Images are not wanted; transcribe the rest of the listing exactly.

= = =

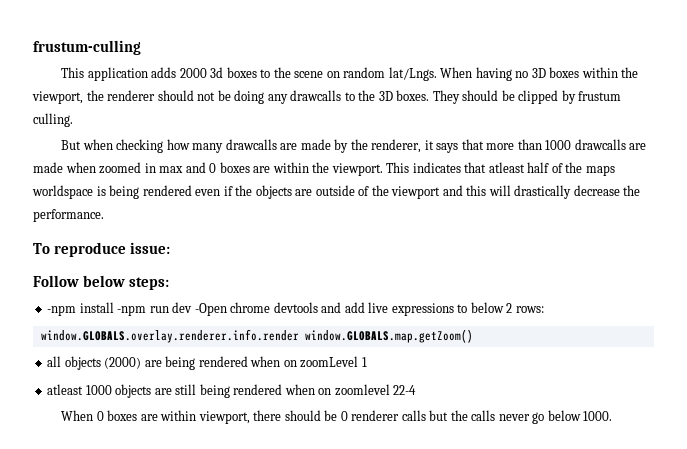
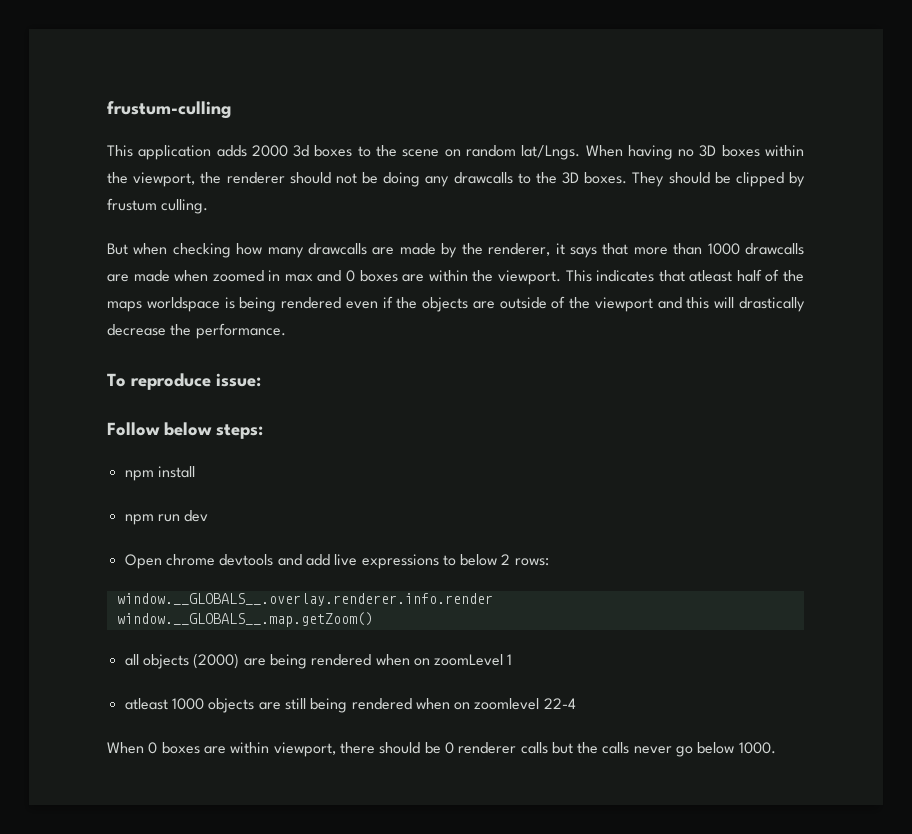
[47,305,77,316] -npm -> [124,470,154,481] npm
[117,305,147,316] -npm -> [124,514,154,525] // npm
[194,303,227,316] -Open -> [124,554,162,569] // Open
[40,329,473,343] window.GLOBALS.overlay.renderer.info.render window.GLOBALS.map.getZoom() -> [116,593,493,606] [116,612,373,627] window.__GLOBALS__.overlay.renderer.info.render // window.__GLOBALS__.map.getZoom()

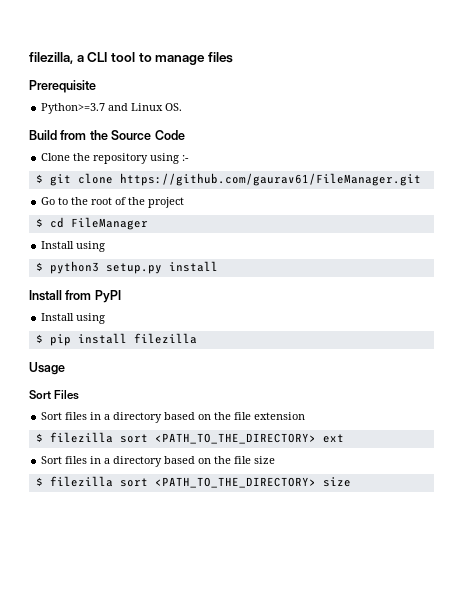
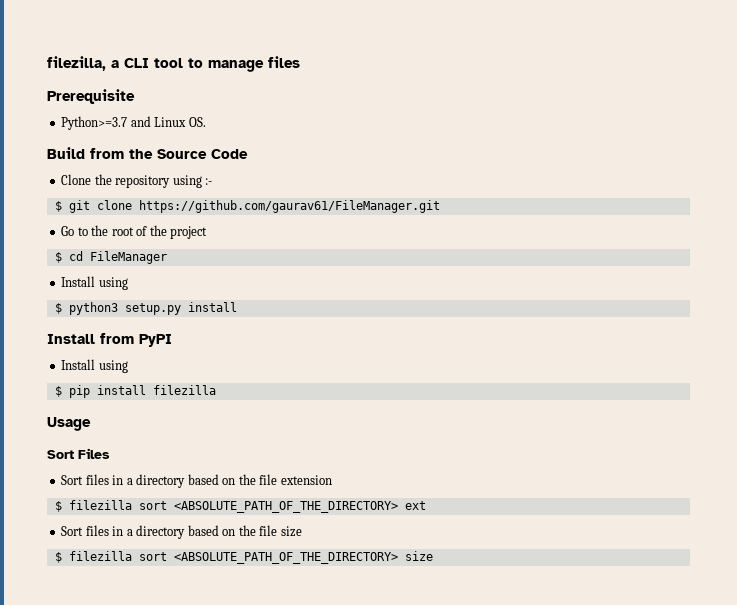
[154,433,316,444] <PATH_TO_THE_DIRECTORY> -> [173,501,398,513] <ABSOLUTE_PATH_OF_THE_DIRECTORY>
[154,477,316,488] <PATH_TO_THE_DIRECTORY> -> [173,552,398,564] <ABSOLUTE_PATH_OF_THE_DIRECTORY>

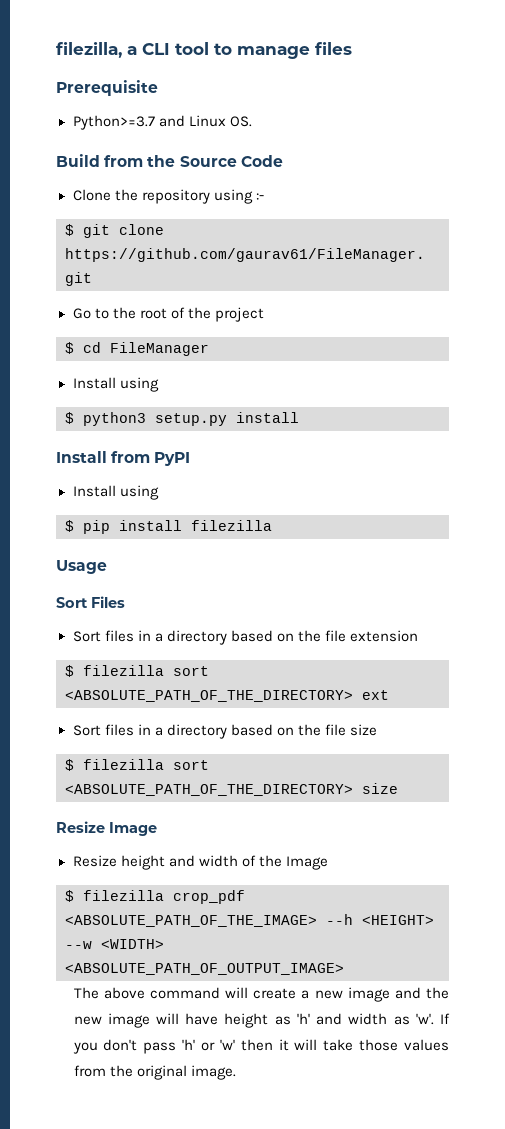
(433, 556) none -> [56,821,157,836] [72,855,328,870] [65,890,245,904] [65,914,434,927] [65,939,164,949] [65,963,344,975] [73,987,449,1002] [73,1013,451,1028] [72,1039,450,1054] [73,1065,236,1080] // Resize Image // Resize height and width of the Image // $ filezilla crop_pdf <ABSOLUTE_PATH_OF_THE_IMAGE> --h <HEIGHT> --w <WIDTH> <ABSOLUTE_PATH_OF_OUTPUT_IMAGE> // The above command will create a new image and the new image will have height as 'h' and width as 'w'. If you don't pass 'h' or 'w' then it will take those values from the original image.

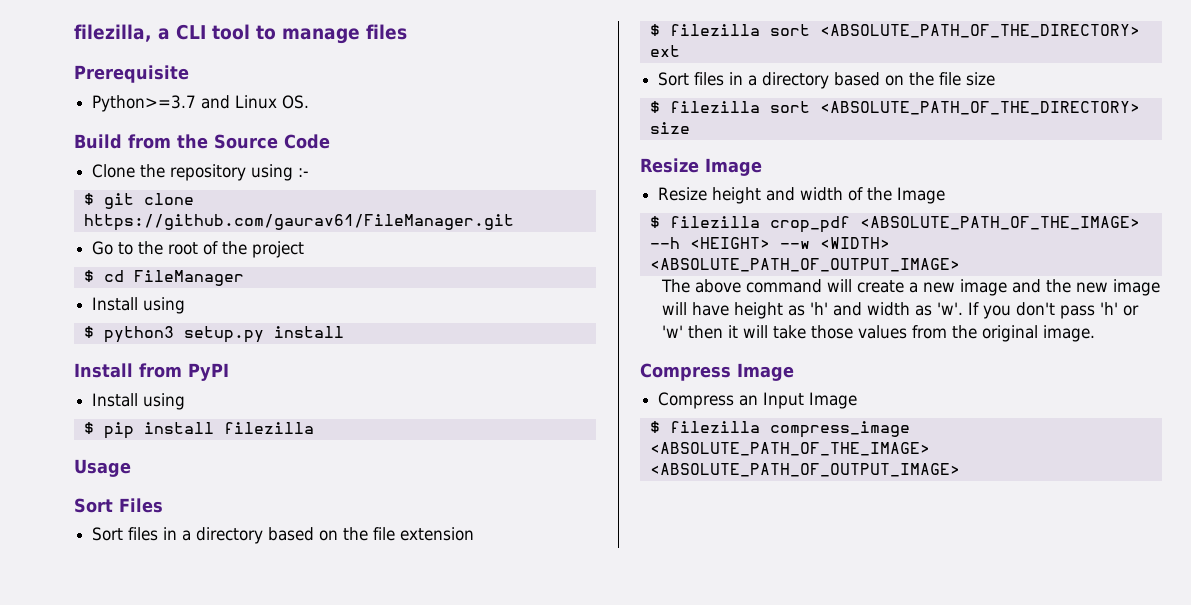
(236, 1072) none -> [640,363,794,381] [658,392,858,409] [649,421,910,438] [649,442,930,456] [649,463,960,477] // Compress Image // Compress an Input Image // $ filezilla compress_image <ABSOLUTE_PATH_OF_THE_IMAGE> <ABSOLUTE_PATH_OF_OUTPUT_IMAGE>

= = =

> _Result of this exercise_:
[47,305,77,316] -npm -> [124,470,154,481] npm
[117,305,147,316] -npm -> [124,514,154,525] // npm
[194,303,227,316] -Open -> [124,554,162,569] // Open
[40,329,473,343] window.GLOBALS.overlay.renderer.info.render window.GLOBALS.map.getZoom() -> [116,593,493,606] [116,612,373,627] window.__GLOBALS__.overlay.renderer.info.render // window.__GLOBALS__.map.getZoom()

[154,433,316,444] <PATH_TO_THE_DIRECTORY> -> [173,501,398,513] <ABSOLUTE_PATH_OF_THE_DIRECTORY>
[154,477,316,488] <PATH_TO_THE_DIRECTORY> -> [173,552,398,564] <ABSOLUTE_PATH_OF_THE_DIRECTORY>

(433, 556) none -> [56,821,157,836] [72,855,328,870] [65,890,245,904] [65,914,434,927] [65,939,164,949] [65,963,344,975] [73,987,449,1002] [73,1013,451,1028] [72,1039,450,1054] [73,1065,236,1080] // Resize Image // Resize height and width of the Image // $ filezilla crop_pdf <ABSOLUTE_PATH_OF_THE_IMAGE> --h <HEIGHT> --w <WIDTH> <ABSOLUTE_PATH_OF_OUTPUT_IMAGE> // The above command will create a new image and the new image will have height as 'h' and width as 'w'. If you don't pass 'h' or 'w' then it will take those values from the original image.

(236, 1072) none -> [640,363,794,381] [658,392,858,409] [649,421,910,438] [649,442,930,456] [649,463,960,477] // Compress Image // Compress an Input Image // $ filezilla compress_image <ABSOLUTE_PATH_OF_THE_IMAGE> <ABSOLUTE_PATH_OF_OUTPUT_IMAGE>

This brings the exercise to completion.